モーニングサージを何度もおこしていると細い血管も傷つき、慢性腎臓病(CKD)や血管性認知症を引きおこすリスクも高くなります。また、夜間高血圧型の場合も、血圧が高い状態が持続するため、動脈硬化が進みやすくなります。

早朝高血圧を見逃さないために毎朝、家庭血圧を測ろう

高血圧を予防・改善するための第一歩は、自分の血圧がどのような状態にあるかを把握することです。とはいえ、早朝高血圧は早朝におこるため、日中に行われる一般の健診や医療機関での検査で発見することは困難です。そこで、毎朝、同じ時間に同じ環境で血圧を自分で測ることによって早朝高血圧を見つけることができます。

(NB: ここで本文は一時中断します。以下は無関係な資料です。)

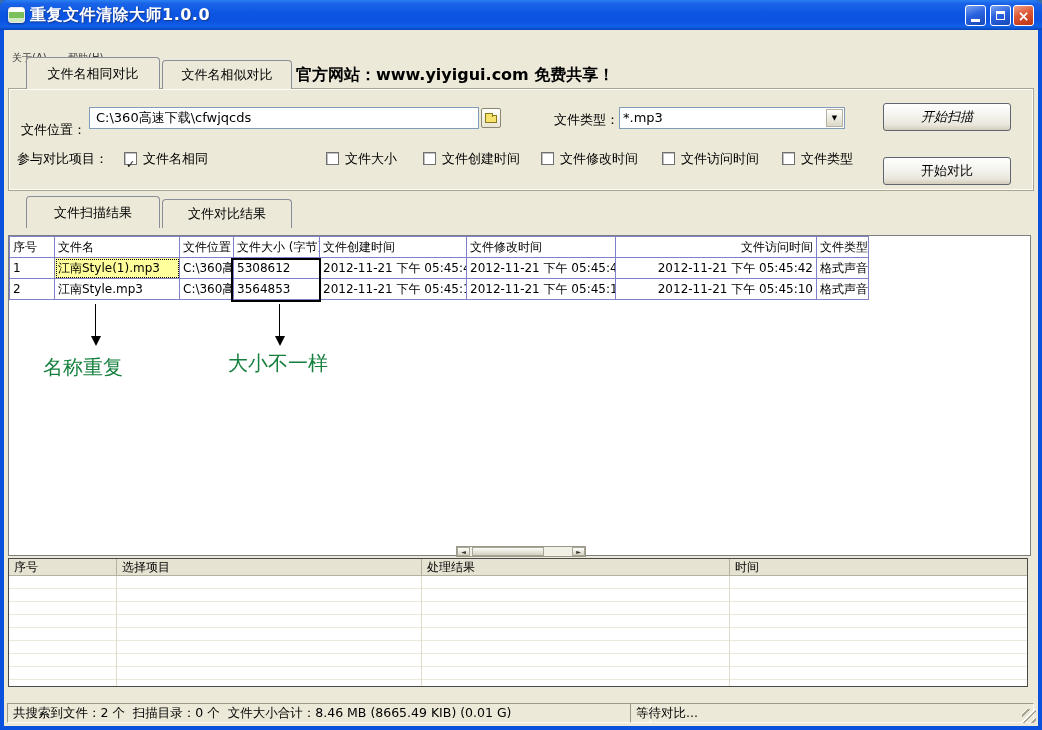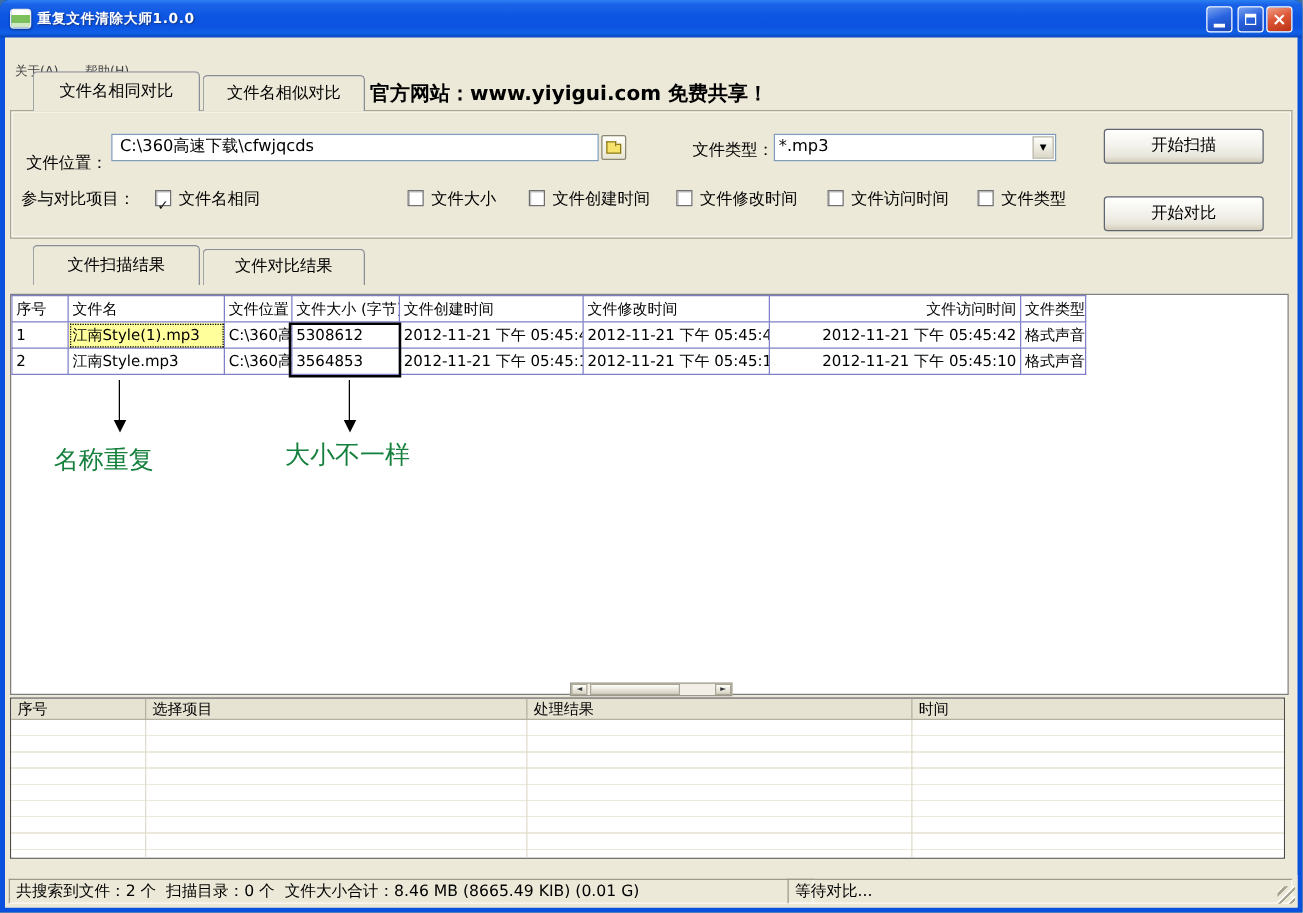"重复文件清除大师1.0.0" .title-text { font-size: 11px -> 16px }
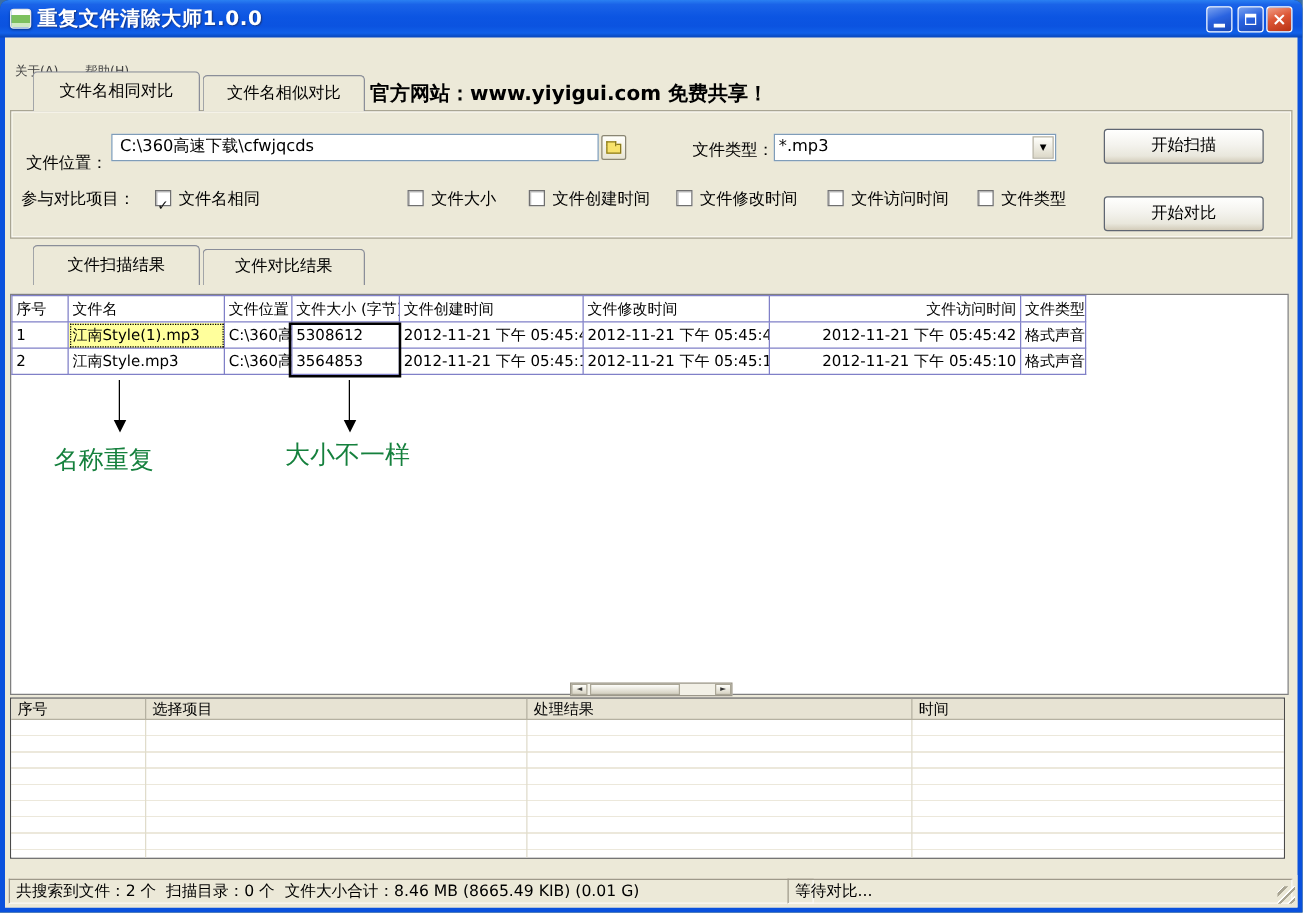"开始扫描" div.xp-btn { font-style: none -> italic }
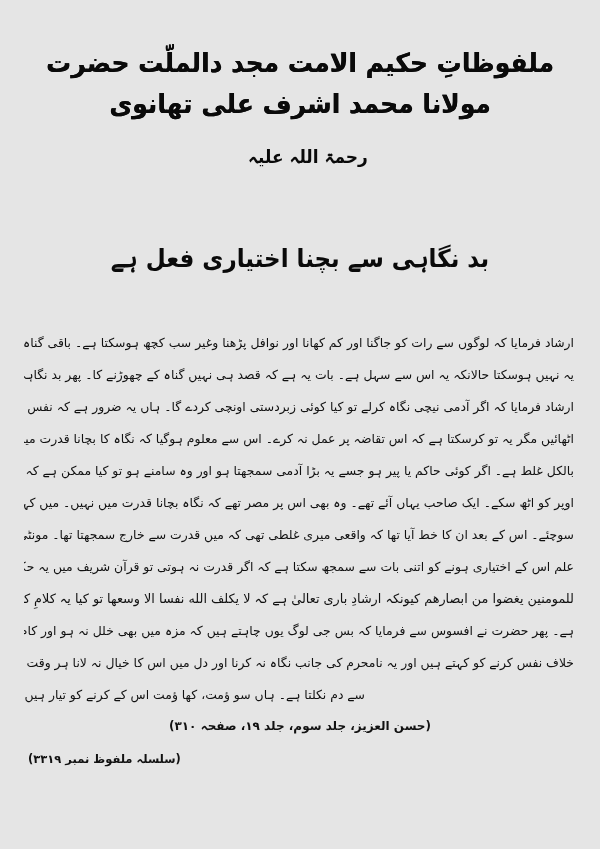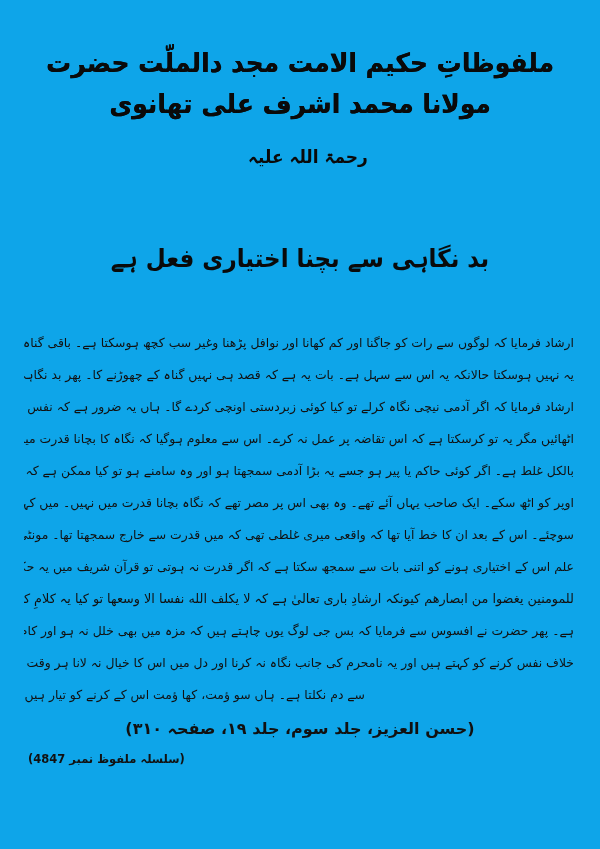"ملفوظاتِ حکیم الامت مجد دالملّت" .page { background: #0ea5e9 -> #e5e5e5 }
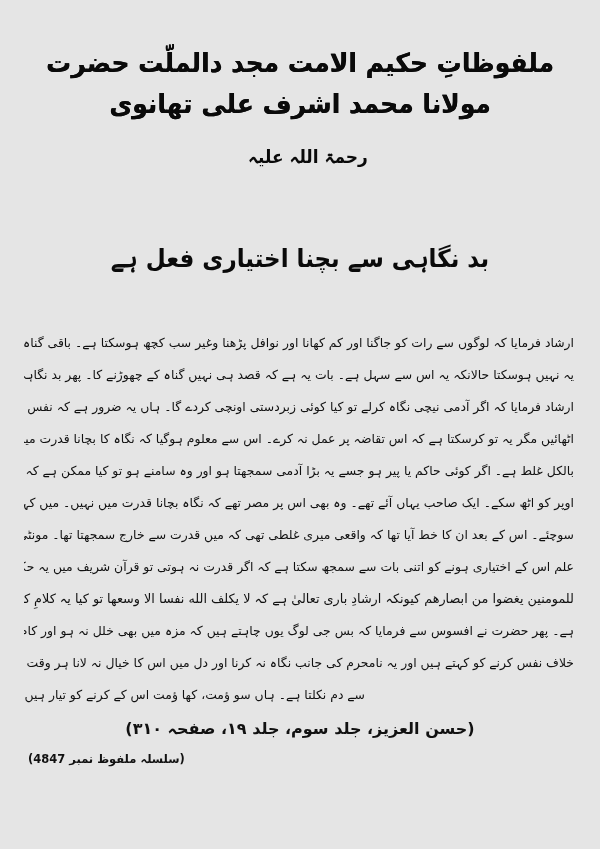"(حسن العزیز، جلد سوم، جلد" .citation { font-size: 16px -> 12px }
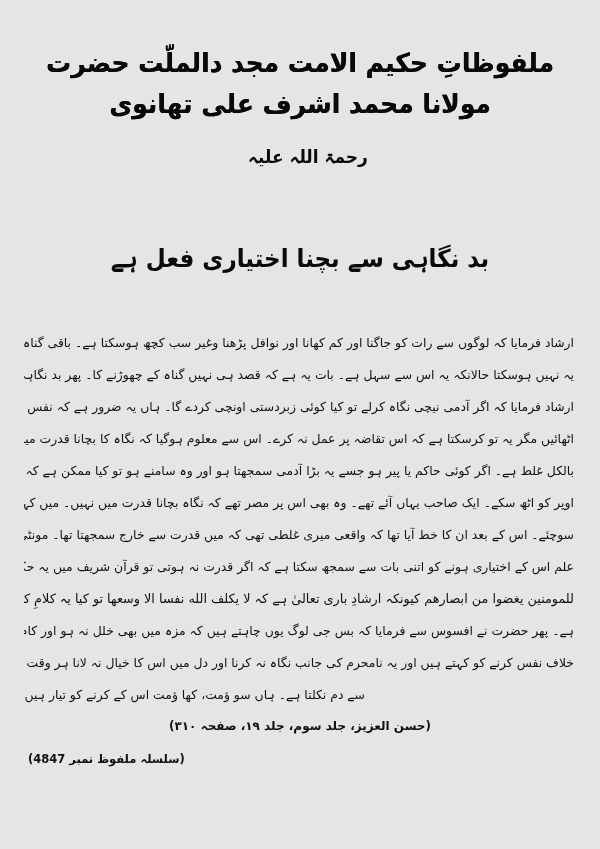"(سلسلہ ملفوظ نمبر 4847)" div.footer-ref { text: 4847 -> ۳۳۱۹ }
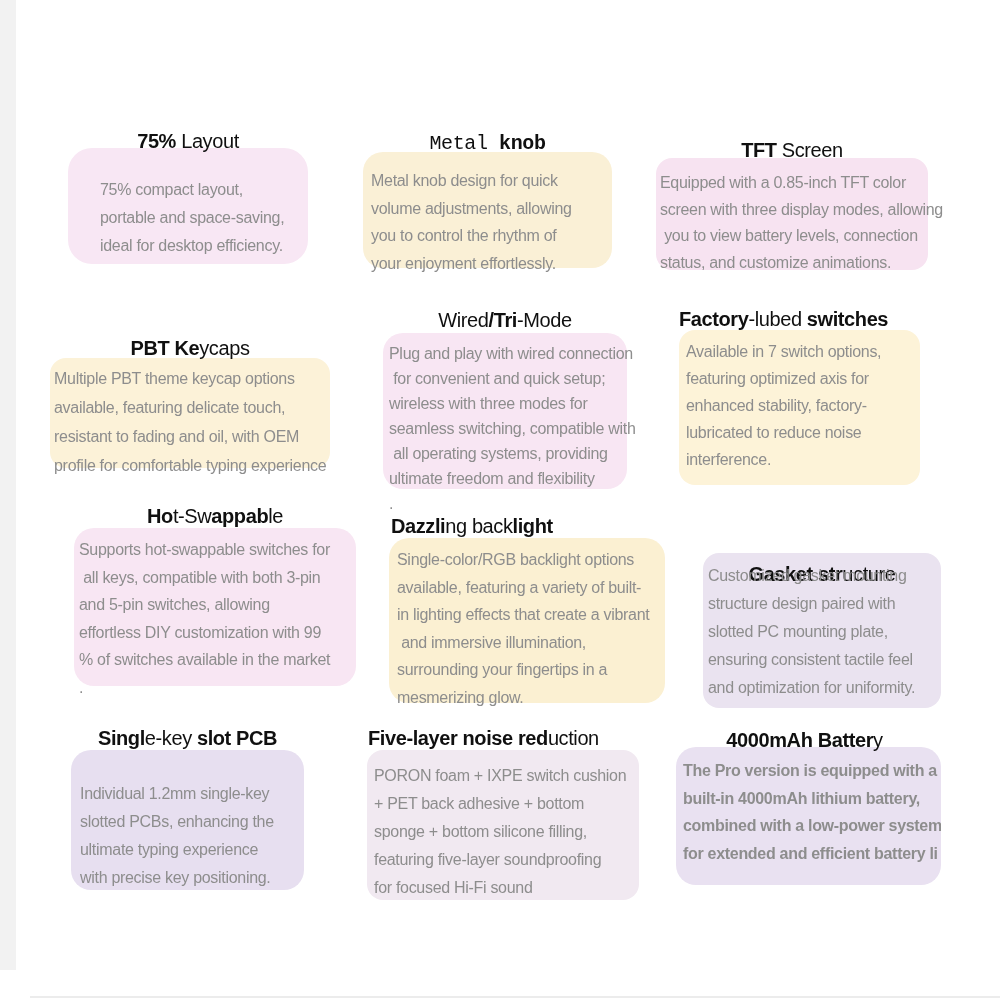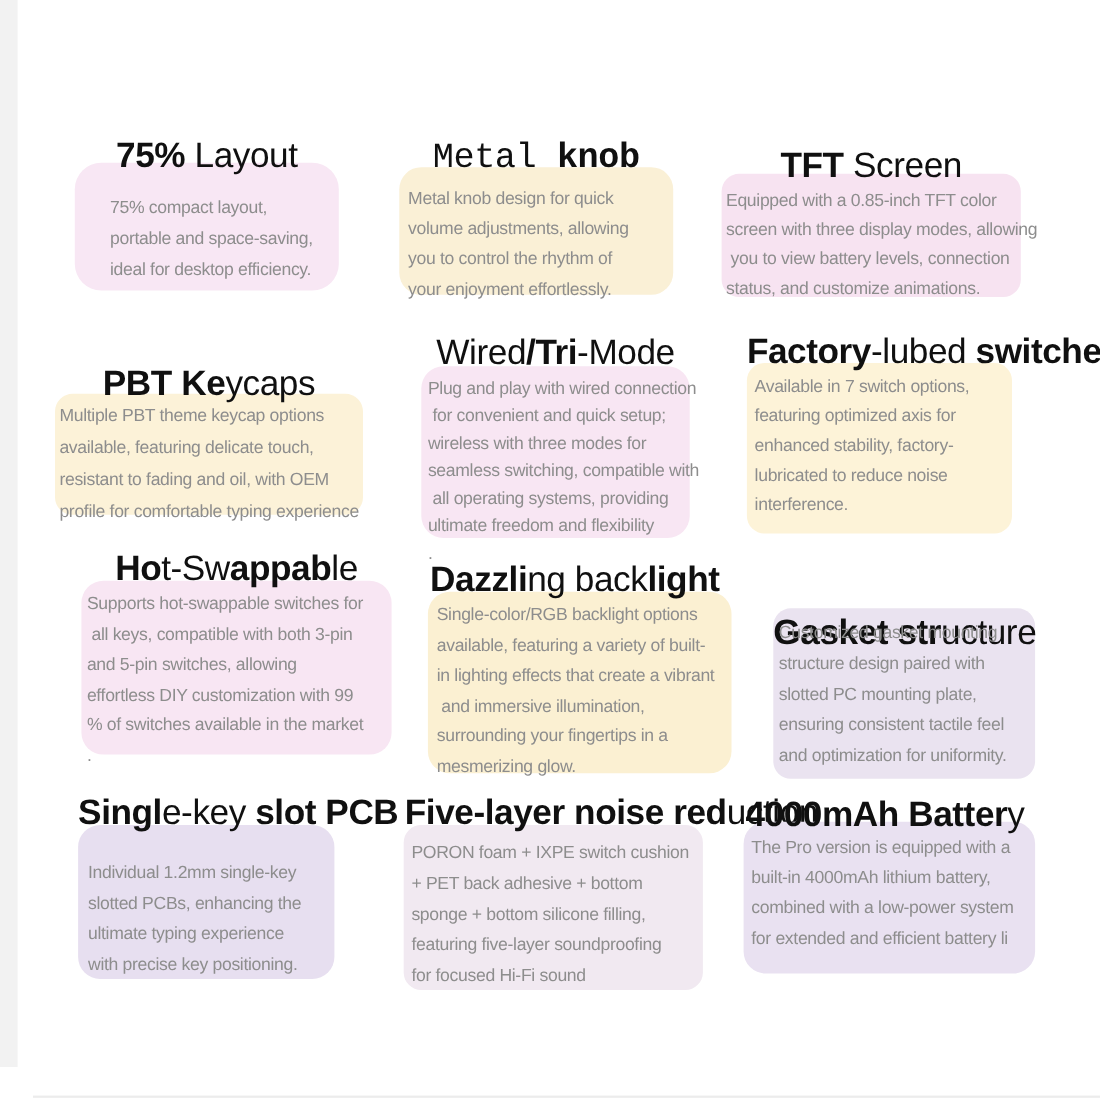"75% Layout" .card .title { font-size: 32px -> 20px }
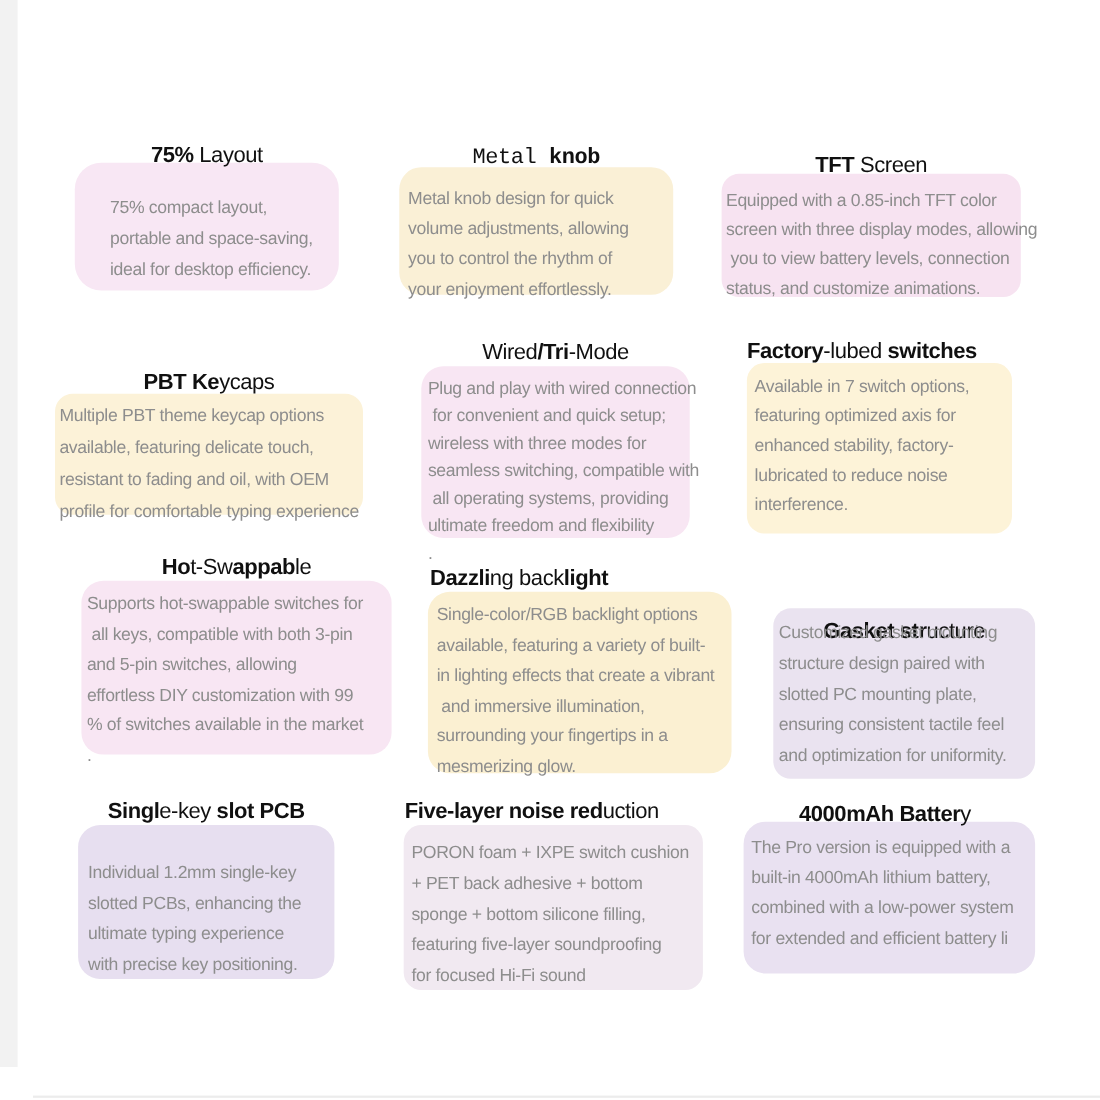"The Pro version is equipped" .c12 .body { font-weight: none -> bold }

朝の家庭血圧を5日間程度測ってみて、最大血圧の平均値が135mmHgを超えている場合は早朝高血圧の疑いがあるため、かかりつけ医への受診をおすすめします。血圧を24時間測定する血圧計を貸し出している医療機関もありますので、家庭血圧が高くて心配な人は、かかりつけ医か循環器内科に相談してみてください。

高血圧の人にとって冬の朝は危険な時間帯です。朝一番からシャキシャキ動いていたり、便秘で寒いトイレでいきんだりしていると、血圧が上昇して、急性心不全、脳卒中、さらに大動脈解離などのリスクが増します。

朝はからだを冷やさないようにして、ゆっくり動きだしましょう。それに加えて、血圧を上げやすい生活習慣を改善することも大切です。